Rahm (also spelled 'Rehm') is a 2016 Pakistani drama-thriller Film, based on William Shakespeare's play Measure for Measure. It is written and produced by Mahmood Jamal and directed by Ahmed Jamal. Sanam Saeed, Sonil Shanker, Sajid Hasan and Nayyar Ejaz play lead roles in the film. The film's plot is based on honesty, justice, love and unity.

==Synopsis==
The film's plot resolves around governor (Sajid Hasan) who retires from his post after a heart attack. He is replaced by Qazi Ahad (Sonil Shanker) who rules corruptly, whilst believing that the former governor away.
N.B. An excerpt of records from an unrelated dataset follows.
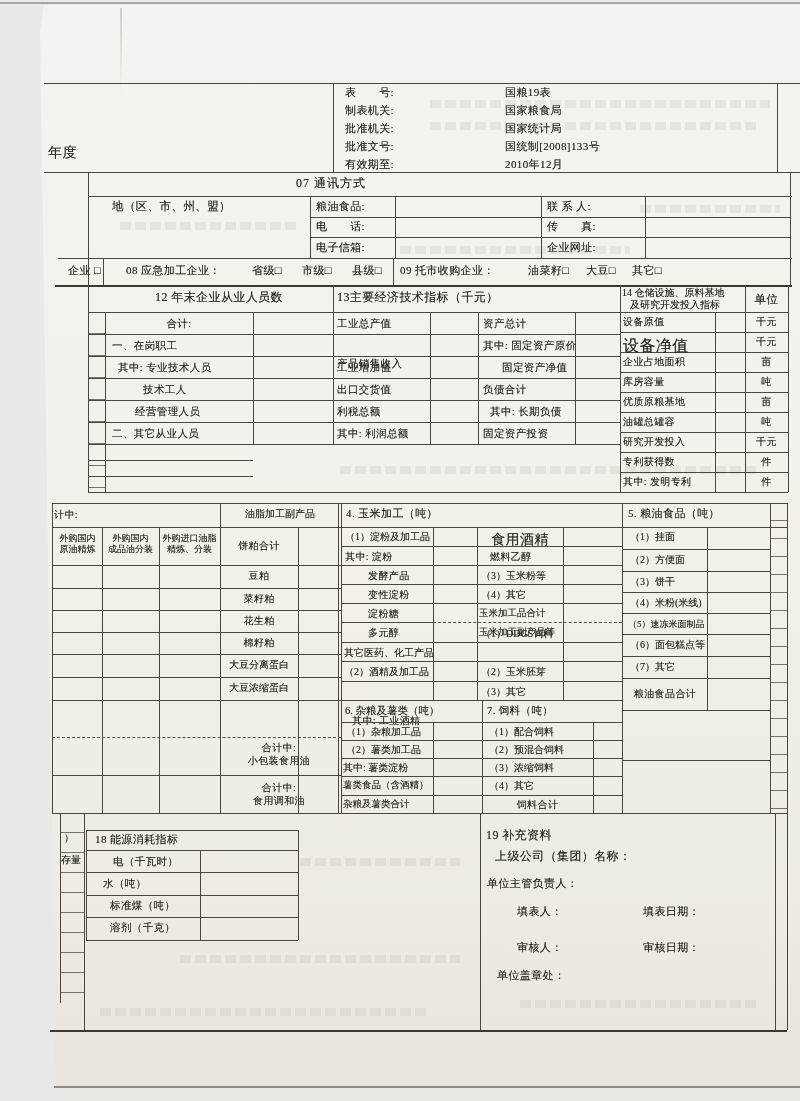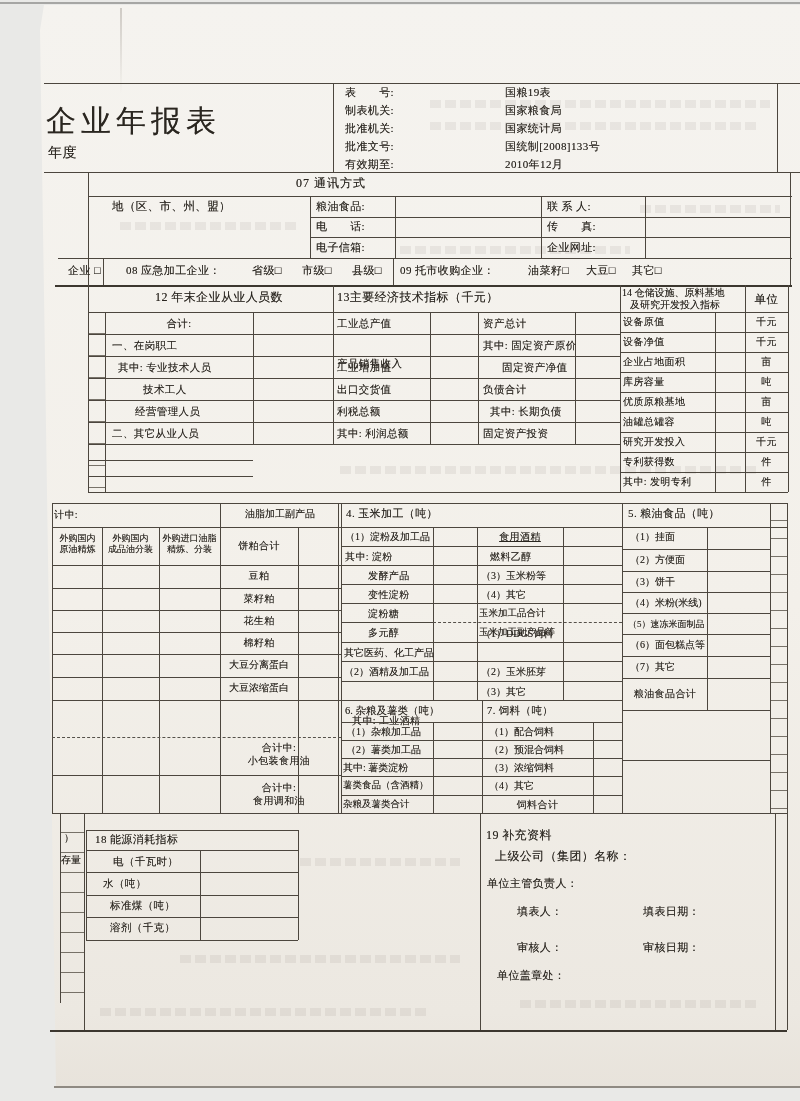"企业年报表" div.t { html: <div>企业年报表</div> -> none }
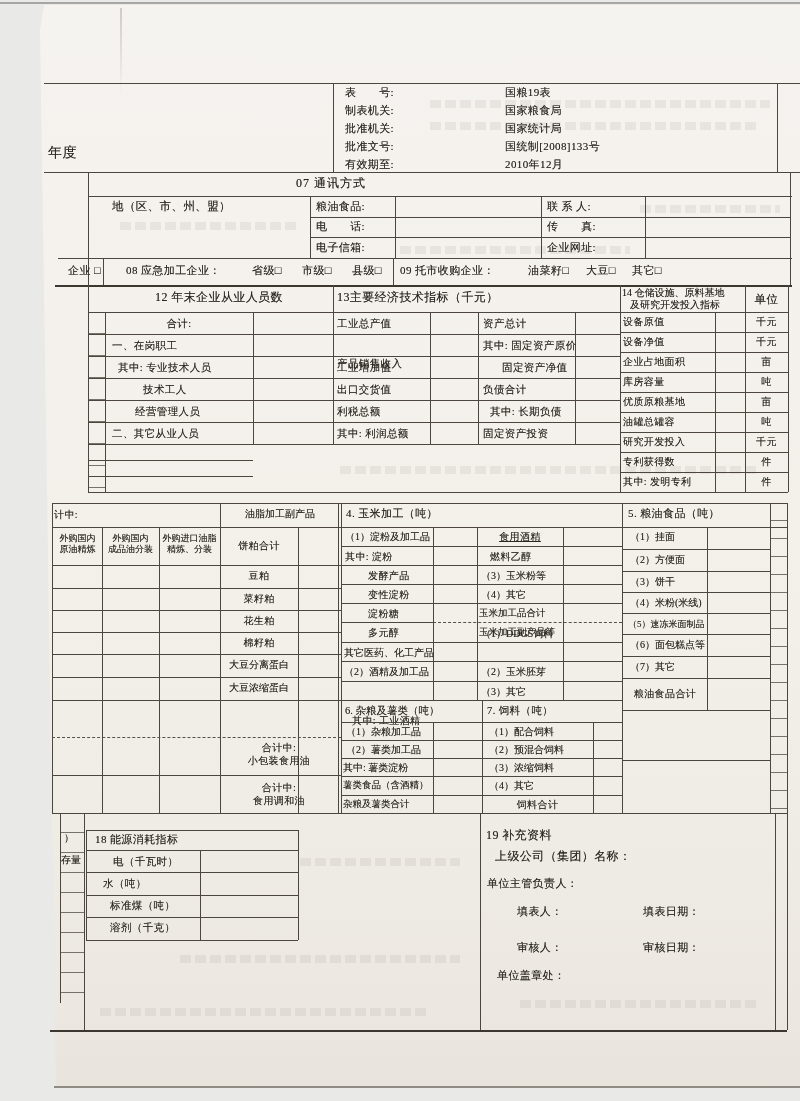"设备净值" div.t { font-size: 10px -> 16px }
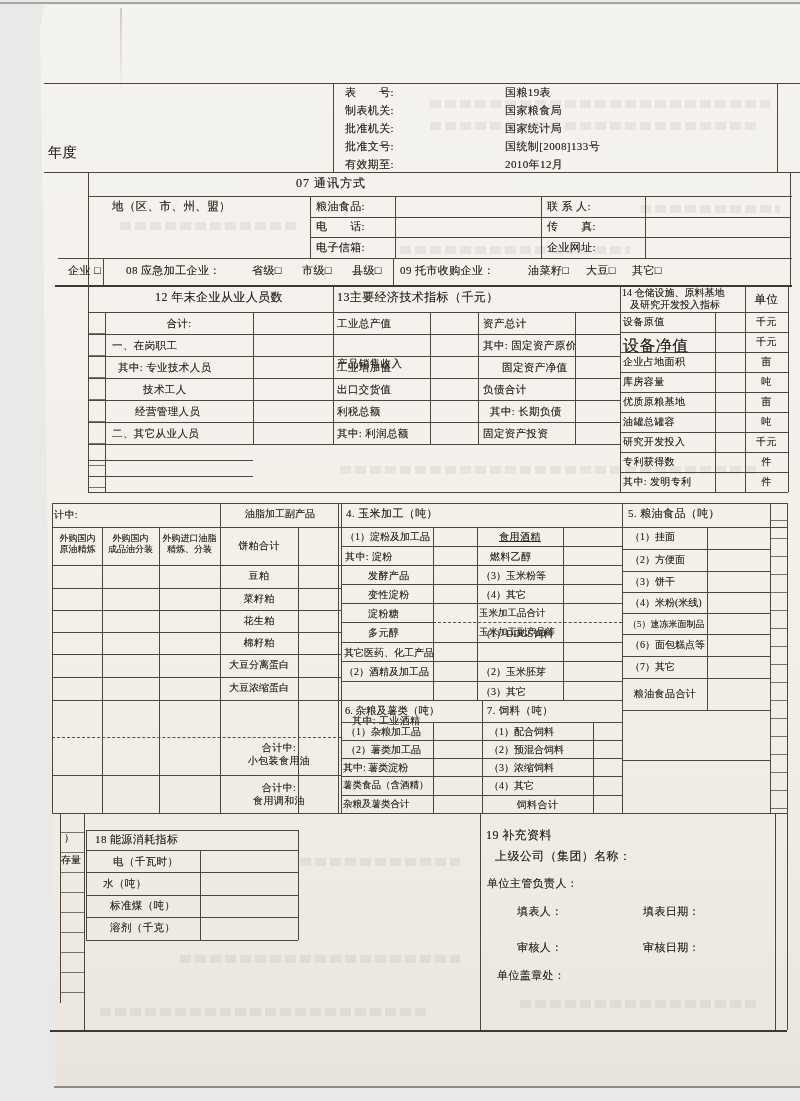"食用酒精" div.t { font-size: 10px -> 14px; text-decoration: underline -> none }
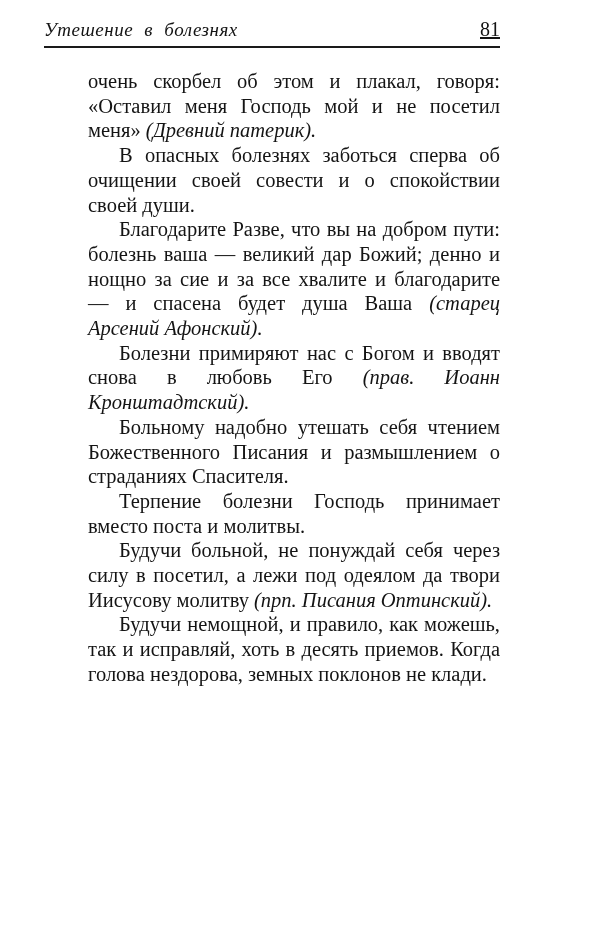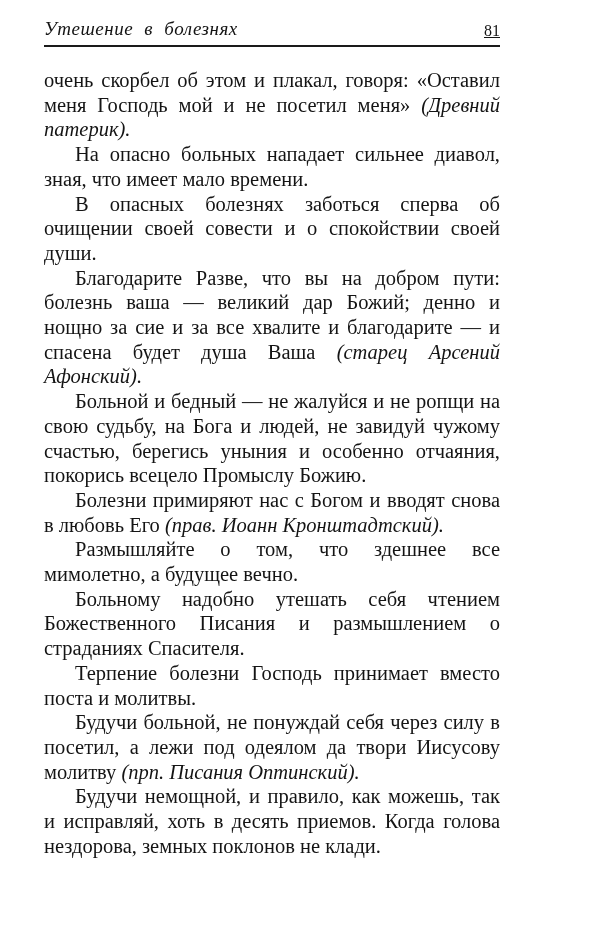"81" .page-number { font-size: 16px -> 20px }
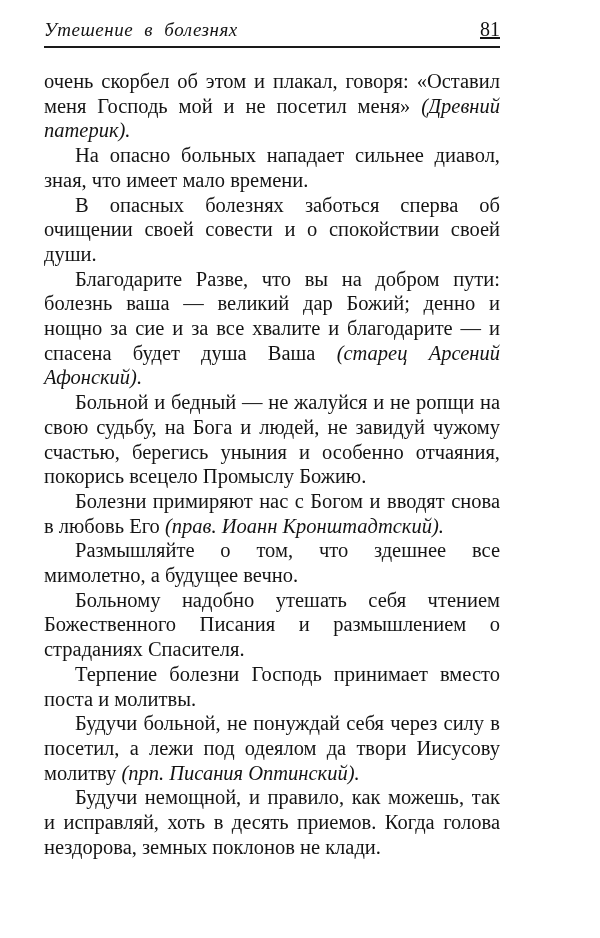"очень скорбел об этом и" .body-text { margin-left: none -> 44px }
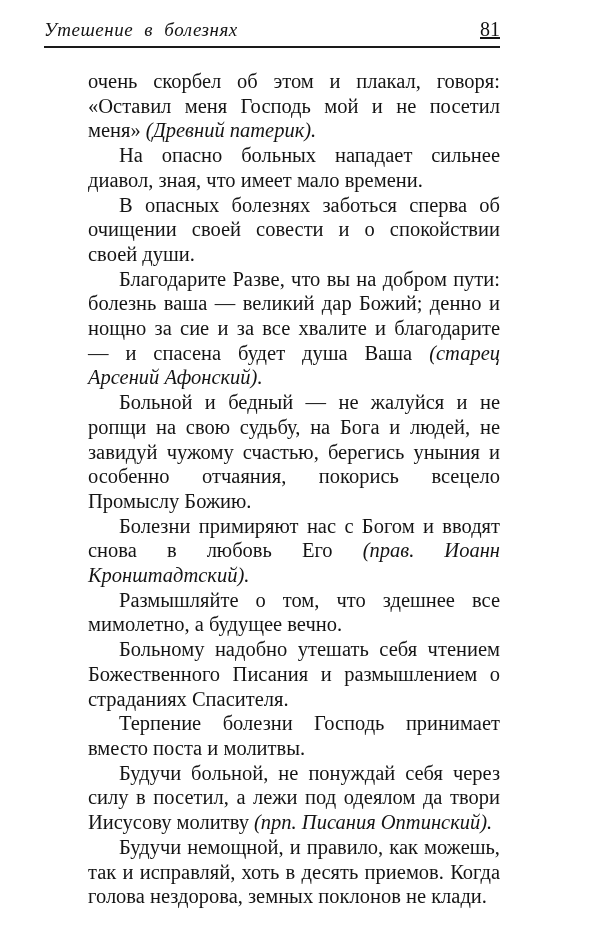"На опасно больных нападает сильнее" p.para { html: <p><span>На опасно больных нападает сильнее диавол, зная, что имеет мало времени.</span></p> -> none }
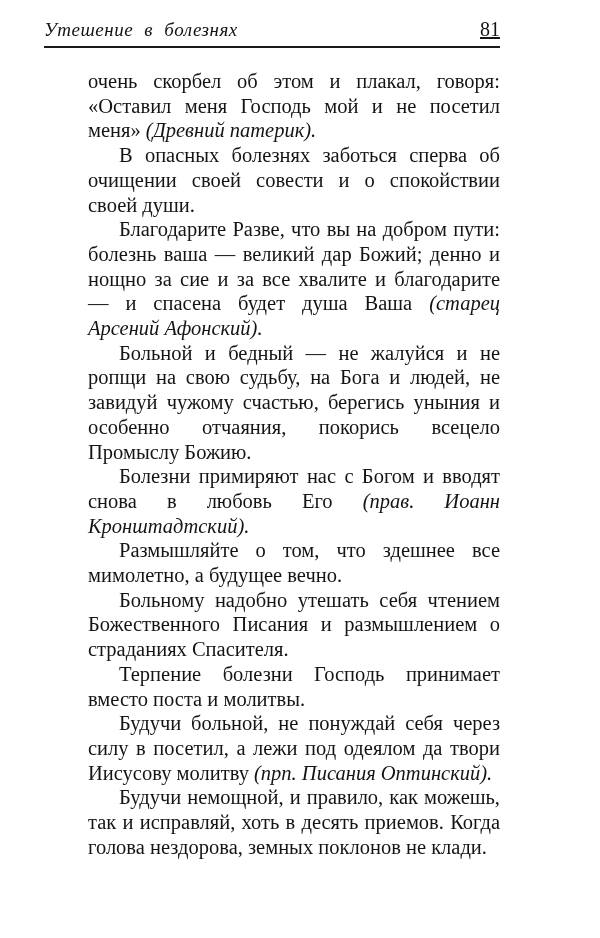"Больной и бедный — не" p.para { html: <p><span>Больной и бедный — не жалуйся и не ропщи на свою судьбу, на Бога и людей, не завидуй чужому счастью, берегись уныния и особенно отчаяния, покорись всецело Промыслу Божию.</span></p> -> none }
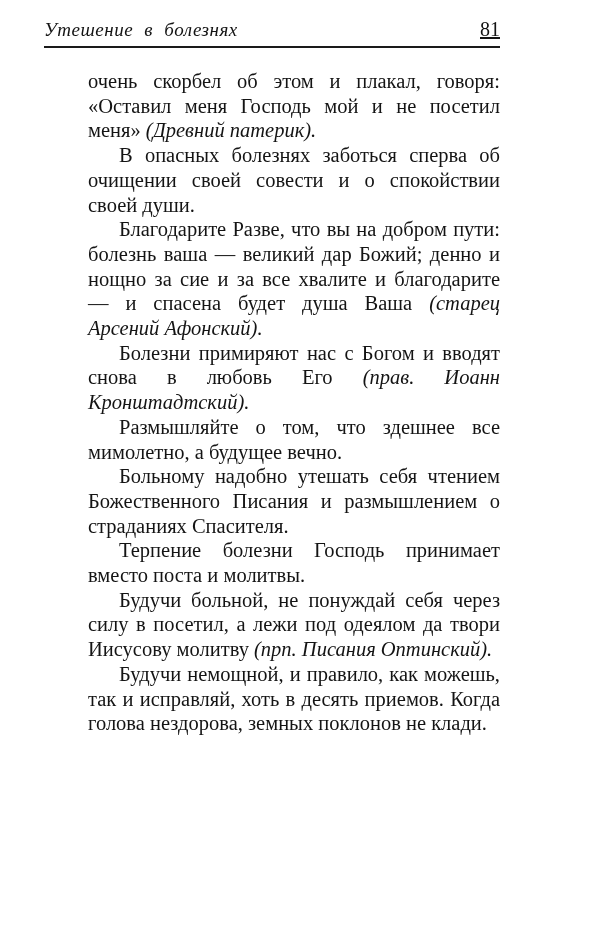"Размышляйте о том, что здешнее" p.para { html: <p><span>Размышляйте о том, что здешнее все мимолетно, а будущее вечно.</span></p> -> none }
He punishes married couple for fornication after they lose their nikah papers but unknown to him the former governor is watching everything whilst disguised as a Peer.

==Cast==
- Sanam Saeed as Samina
- Rohail Pirzada
- Sonil Shankar
- Sajid Hasan
- Nayyar Ejaz
- Seerat Jafri
- Khalid Butt

==Production==
===Casting===
Sanam Saeed and Sajid Hassan were cast in the film by the Director Ahmed Jamal, who is a close friend of Sanam's Parents. Whilst Sajid Hassan who was shown the script fell in love with the script and later agreed to be part of the film. Famous Shakespearean UK actress Claire Bloom was of high praise when she saw Sajid in his role, and praised him as a major talent.

===Filming===
The Film's entire shooting was done in Studios which are located in Lahore. The film crew used Arri Alexa and Cooke movie camera lenses, in order to capture the amazing atmosphere of the old narrow streets of Lahore and the architecture of Walled City of Lahore. The film's photography direction was done by Jono Smith whilst the editing was done by Kant Pan.

==Reception==
Rahm released on 18 November 2016. The film did not do well commercially. However, it was highly praised by Pakistani film journalist Adnan Murad. He wrote: "Director Ahmed Jamal keeps the spirit of Measure for Measure alive throughout this feature, trusting his audience to accept the complexities of the tale." Murad also praised the depiction of Lahore in this film. He wrote: "The writer-director duo is unabashedly smitten by the backdrop. They hold your finger and take you through the local neighbourhoods, sites and streets familiar to the people of Lahore, to let the city cast its spell."

==Release==
The trailer for the film was released in August 2016. The film was released in Pakistan nationwide on 18 November 2016.